By JUSTINE PUNZALAN Published Jan 18, 2021 7:02 am

In a move that is starkly reminiscent of the TV series Black Mirror, Microsoft Corp. is gearing up to launch a chat bot that could be based from a dead person.

Microsoft filed a patent on Dec. 1 last year for “creating a conversational chatbot of a specific person” at the US Patent and Trademark Office.

“The specific person may correspond to a past or present entity, such as a friend, a relative, an acquaintance, a celebrity, a fictional character, a historical figure, a random entity, etc.,” the patent stated.

To develop the program, Microsoft will use “social data” such as “images, voice data, social media posts, electronic messages [and] written letters” to build the profile of the person.

The system will train the bot to “converse and interact” according to the person’s “conversational attributes,” such as “style, diction, tone, voice, intent, sentence/dialogue length and complexity, topic and consistency”.

It could even train the bot to sound like the real person. “In some aspects, a voice font of the specific person may be generated using recordings and sound data related to the specific person,” the patent stated.

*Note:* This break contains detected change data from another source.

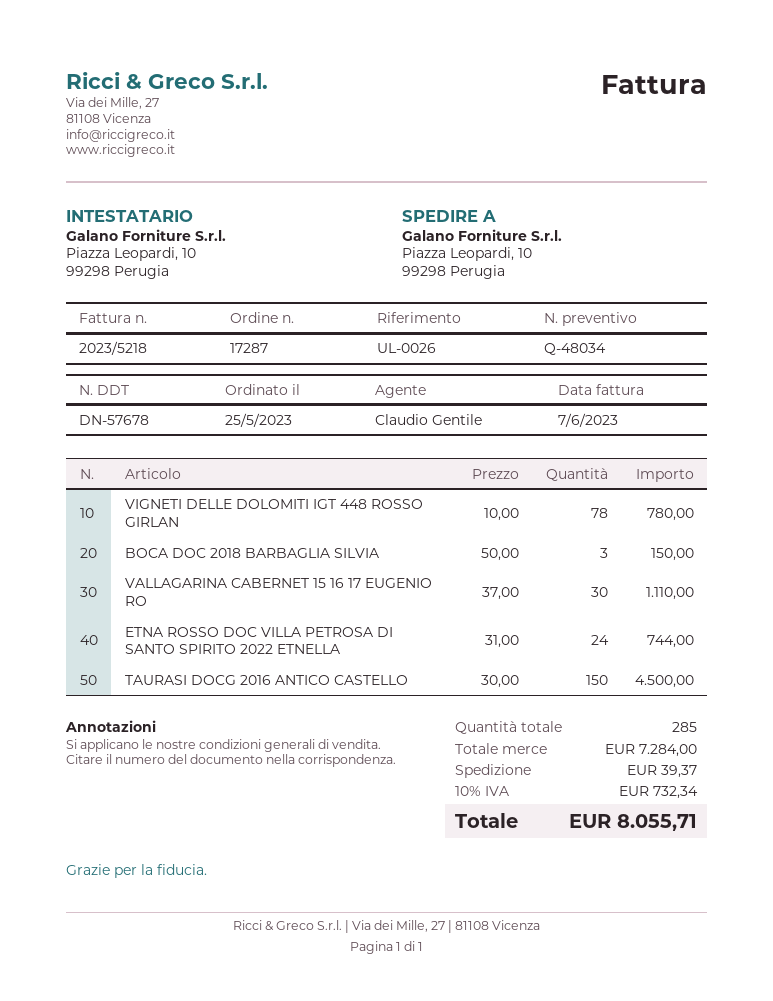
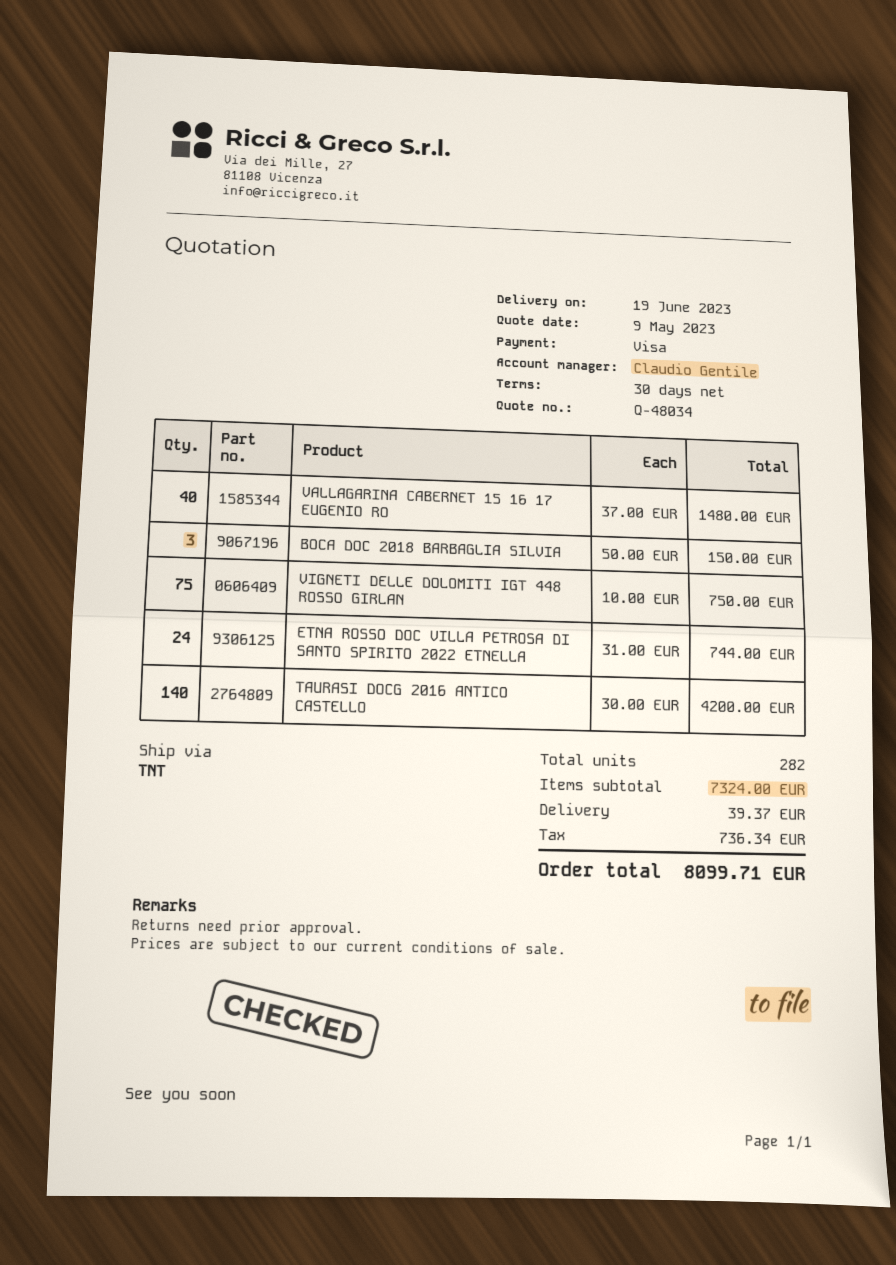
VIGNETI DELLE DOLOMITI IGT 448 ROSSO GIRLAN: 78 x 10.00 = 780.00 -> 75 x 10.00 = 750.00
VALLAGARINA CABERNET 15 16 17 EUGENIO RO: 30 x 37.00 = 1110.00 -> 40 x 37.00 = 1480.00
TAURASI DOCG 2016 ANTICO CASTELLO: 150 x 30.00 = 4500.00 -> 140 x 30.00 = 4200.00
total quantity: 285 -> 282
subtotal: 7284.00 -> 7324.00
tax: 732.34 -> 736.34
total: 8055.71 -> 8099.71

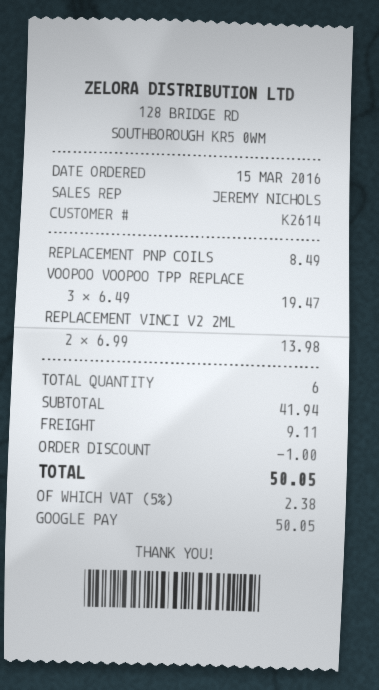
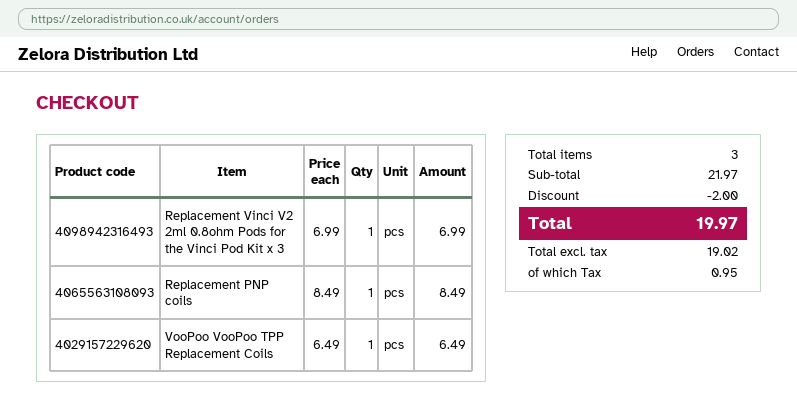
VOOPOO VOOPOO TPP REPLACE: 3 x 6.49 = 19.47 -> 1 x 6.49 = 6.49
REPLACEMENT VINCI V2 2ML: 2 x 6.99 = 13.98 -> 1 x 6.99 = 6.99
total quantity: 6 -> 3
subtotal: 41.94 -> 21.97
discount: 1.00 -> 2.00
shipping: 9.11 -> none
tax: 2.38 -> 0.95
total: 50.05 -> 19.97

In addition to that, Microsoft has opened the possibility of creating 2D or 3D models of the bots using “images, depth information, and/or video data associated with the specific person.”

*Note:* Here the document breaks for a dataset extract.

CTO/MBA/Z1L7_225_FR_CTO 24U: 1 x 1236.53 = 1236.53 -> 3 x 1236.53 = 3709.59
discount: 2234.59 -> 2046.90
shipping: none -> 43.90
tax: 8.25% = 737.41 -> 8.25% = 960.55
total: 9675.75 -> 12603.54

Martha of Black Mirror's "Be Right Back"

Microsoft’s chatbot is a true-to-life version of the Black Mirror character Ash, the digitalized reincarnation of Martha’s deceased boyfriend in the Black Mirror episode “Be Right Back.”

And similar to the reanimated Ash, Microsoft is planning to give the bot ability to know that “he/she is, in fact, deceased.”

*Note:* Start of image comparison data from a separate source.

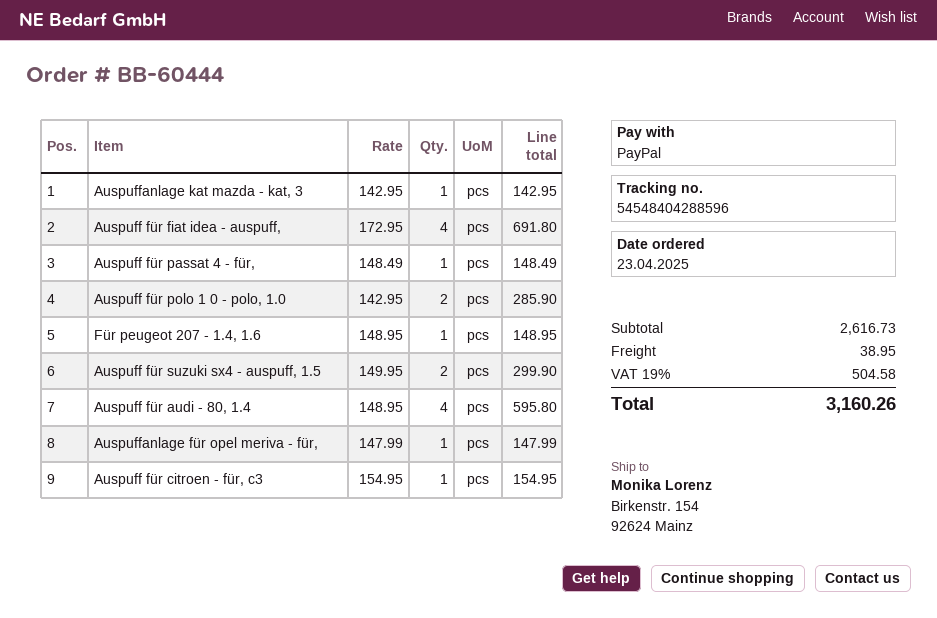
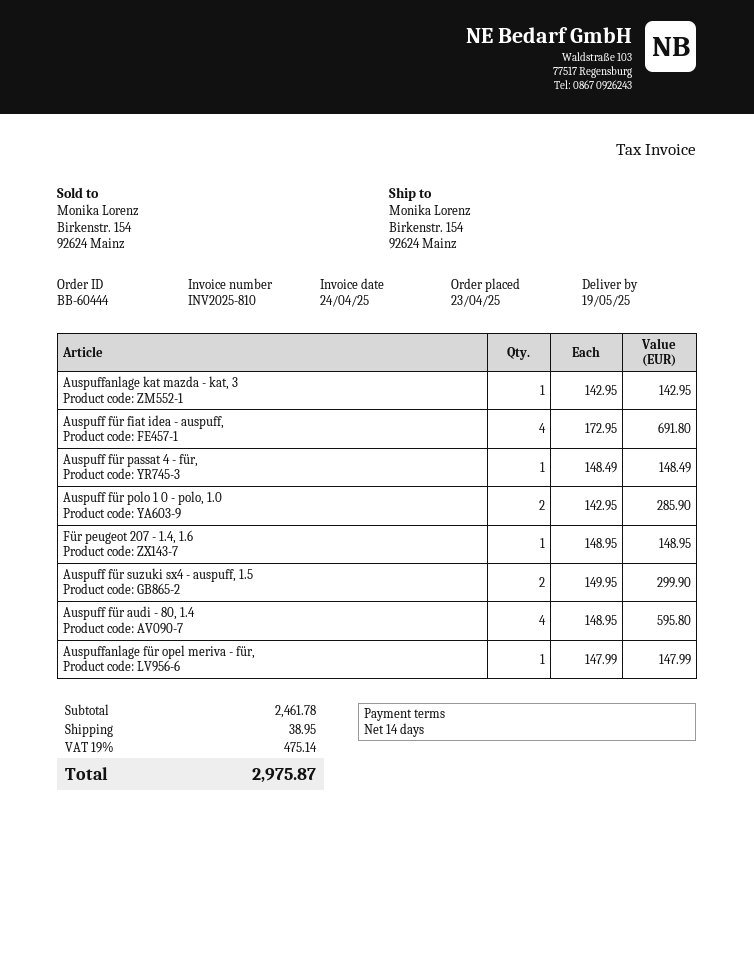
Auspuff für citroen - für, c3: 1 x 154.95 = 154.95 -> none
subtotal: 2616.73 -> 2461.78
tax: 19% = 504.58 -> 19% = 475.14
total: 3160.26 -> 2975.87

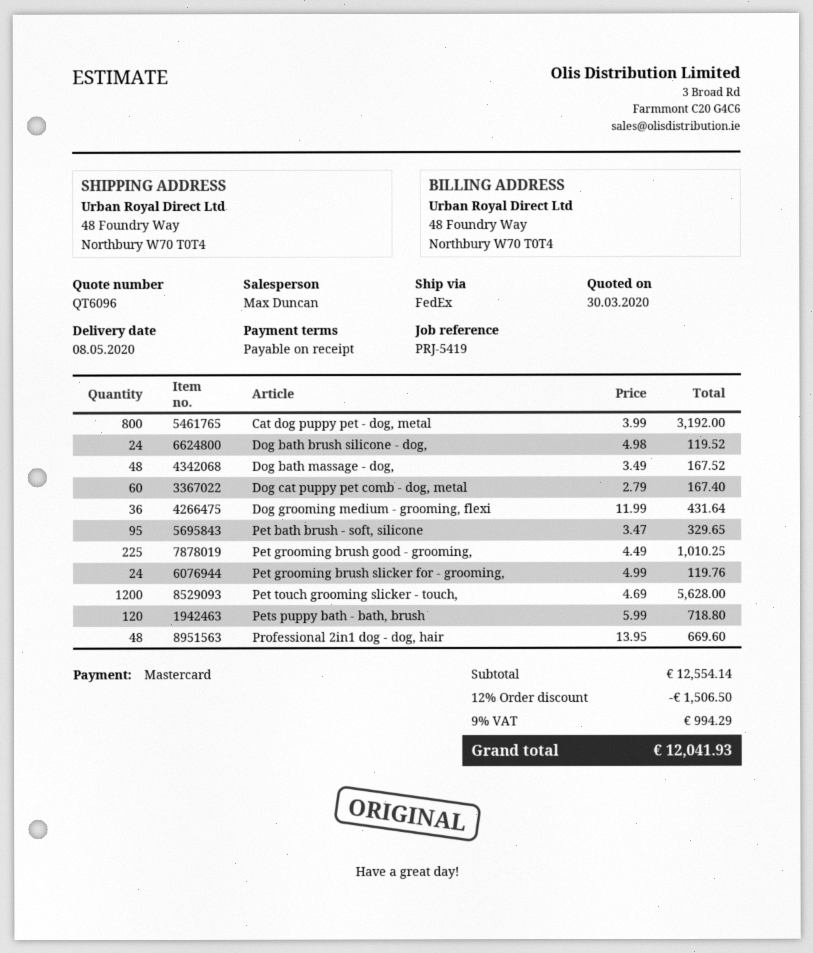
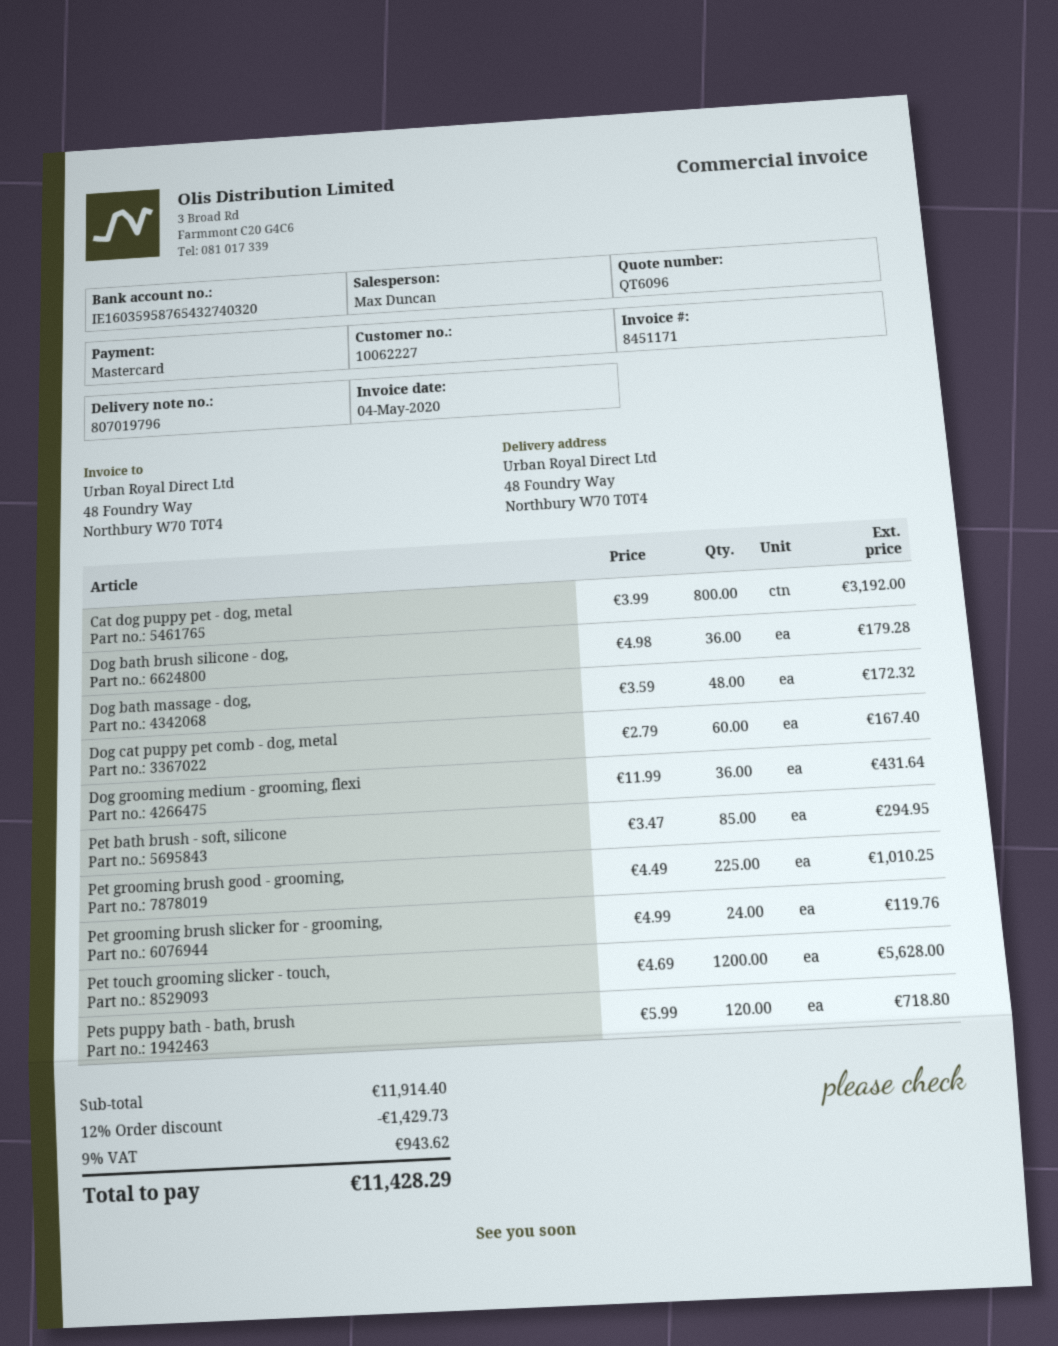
Dog bath brush silicone - dog,: 24 x 4.98 = 119.52 -> 36 x 4.98 = 179.28
Dog bath massage - dog,: 48 x 3.49 = 167.52 -> 48 x 3.59 = 172.32
Pet bath brush - soft, silicone: 95 x 3.47 = 329.65 -> 85 x 3.47 = 294.95
Professional 2in1 dog - dog, hair: 48 x 13.95 = 669.60 -> none
subtotal: 12554.14 -> 11914.40
discount: 12% = 1506.50 -> 12% = 1429.73
tax: 9% = 994.29 -> 9% = 943.62
total: 12041.93 -> 11428.29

Synthetic flesh version of fake Ash and Martha

According to Microsoft, even people who are still alive can request their own version of chatbots. “The specific person may also correspond to oneself (e.g., the user creating/training the chatbot).” the patent added.

Microsoft also noted that a person (whether dead or alive) will only be used as a model if the company receives a request from the person or someone else on his/her behalf.